No térreo, foram ao café da esquina do Largo São Bento. Trocaram carinhos e fincaram amarras de uma longa amizade. Nair de Campos Motta e Ana Eufrosina da Silva.
— Ana, eu estou sem contrato e dei com a sombrinha na cabeça do diretor Humberto.
— Nair! Não foi uma boa atitude.
— Mas o Mário me defendeu e agora estamos os dois no olho da rua.
— Calma.

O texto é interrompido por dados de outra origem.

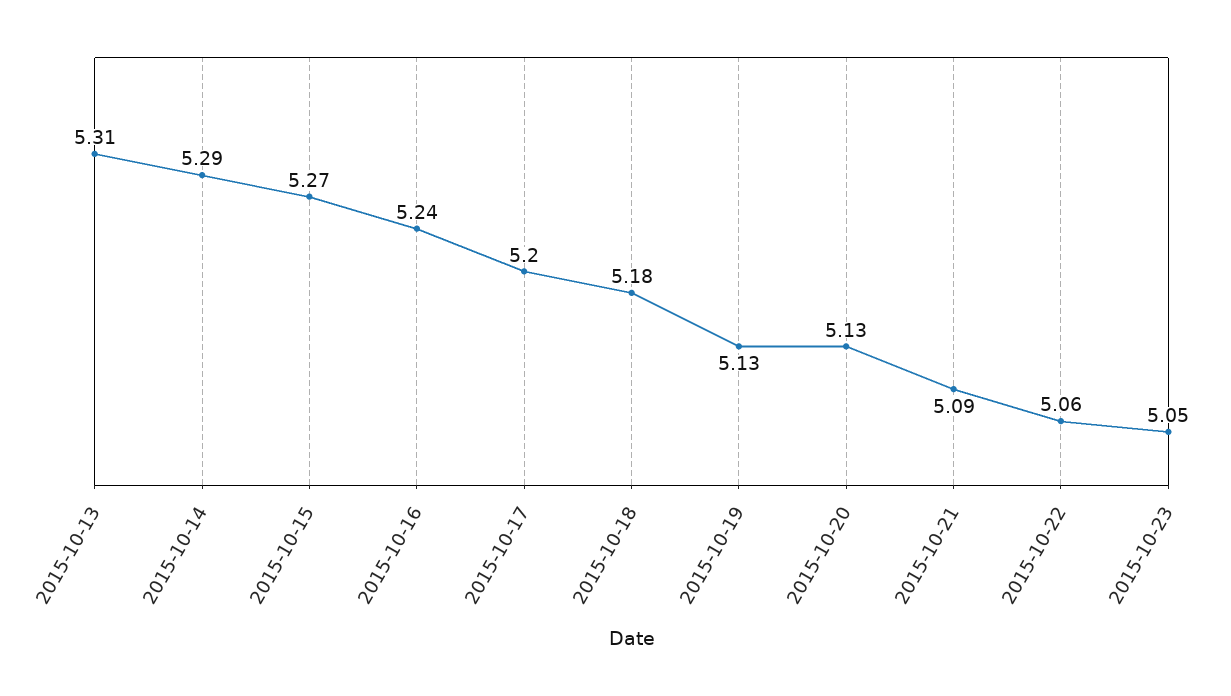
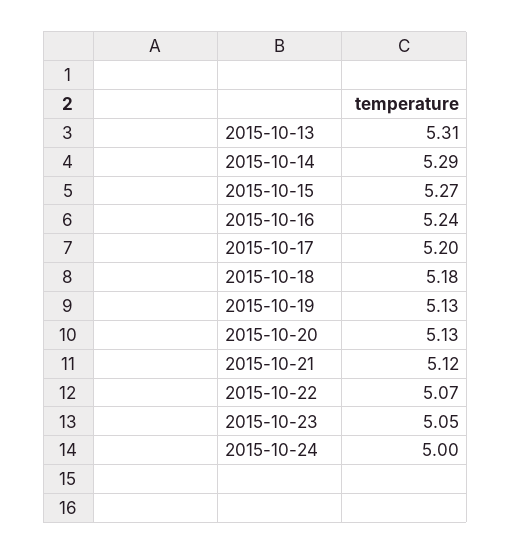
2015-10-21: 5.09 -> 5.12
2015-10-22: 5.06 -> 5.07
2015-10-24: none -> 5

Tudo vai dar certo.
Naqueles dias, as mulheres artistas de teatro e rádio ainda tinham na carteira profissional um registro absurdo de: Prostitutas.

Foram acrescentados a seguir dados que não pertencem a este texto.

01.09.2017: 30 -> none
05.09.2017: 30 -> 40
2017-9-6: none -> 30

Era um tempo de frágeis direitos e dolorosos compromissos mas Ana se compadeceu da pequena loirinha de olhos verdes e a apresentou ao seu marido, Francisco dos Santos.
— Prazer em conhecê-la.
— Todo meu, Francisco.
— Você é um colosso, mocinha!
— Bondade tua, Francisco.
Tempos depois, Nair, Ana e Francisco seguiam tocando a vida por ali por aquele pedaço ao lado do prédio da rádio Record de São Paulo. Sempre juntos.
— Nair? E o Mário?
— Sei não, Ana. Ele sempre fica me olhando na saída do trabalho na rádio, mas não fala nada, não faz nada.
— Sei…
Numa tarde de maio, véspera do aniversário de Nair, Ana mostrou uma letra de música dedicada a Nair. Recordando. Era do Mário. Foi o elo de um amor para eternidade.

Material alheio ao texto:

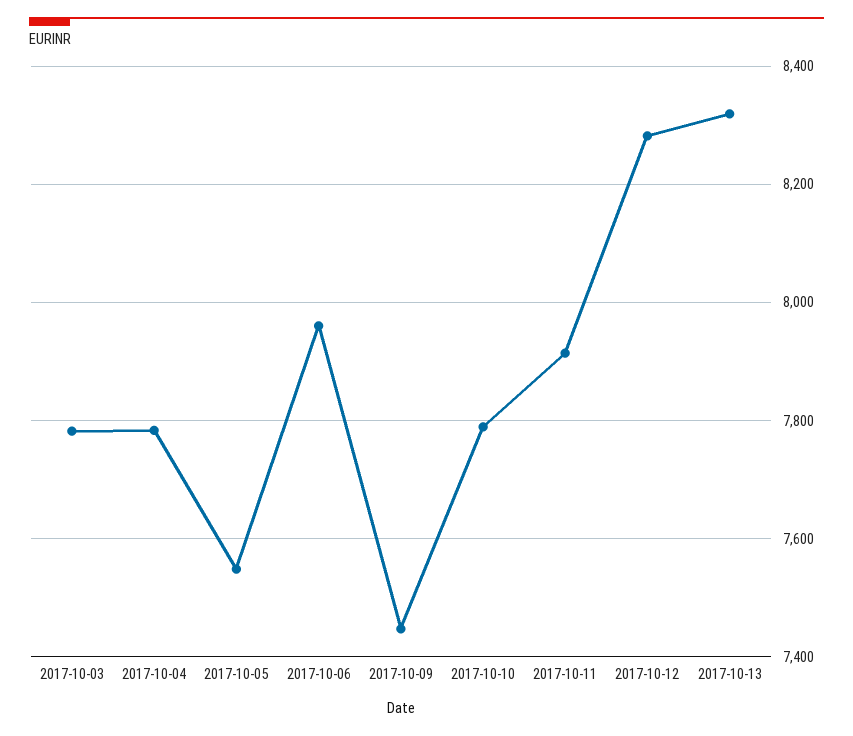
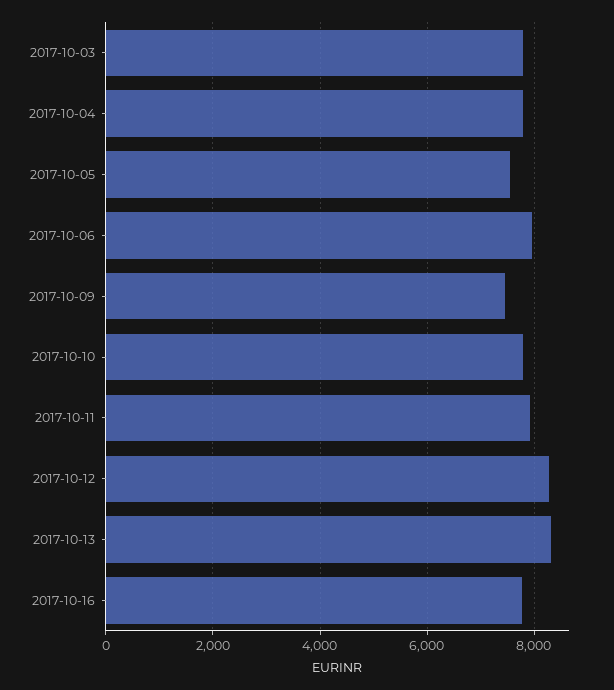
2017-10-16: none -> 7800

Os anos se passaram e Nair casou-se com Mário e Ana com Francisco. Seguiram pela vida artística e fizeram sucesso. Nair, agora, seria a “A endiabrada Nhá Fia”; Ana, “Nhana, a sabiá do sertão”, Mário, “Motinha” e Francisco, o “Cascatinha”. Motinha e Nhá Fia e Cascatinha e Nhana fizeram história.
O céu aqui na Terra é mesmo feito de vaga-lumes de talentos e de circunstâncias. Seguiram parceiros para sempre.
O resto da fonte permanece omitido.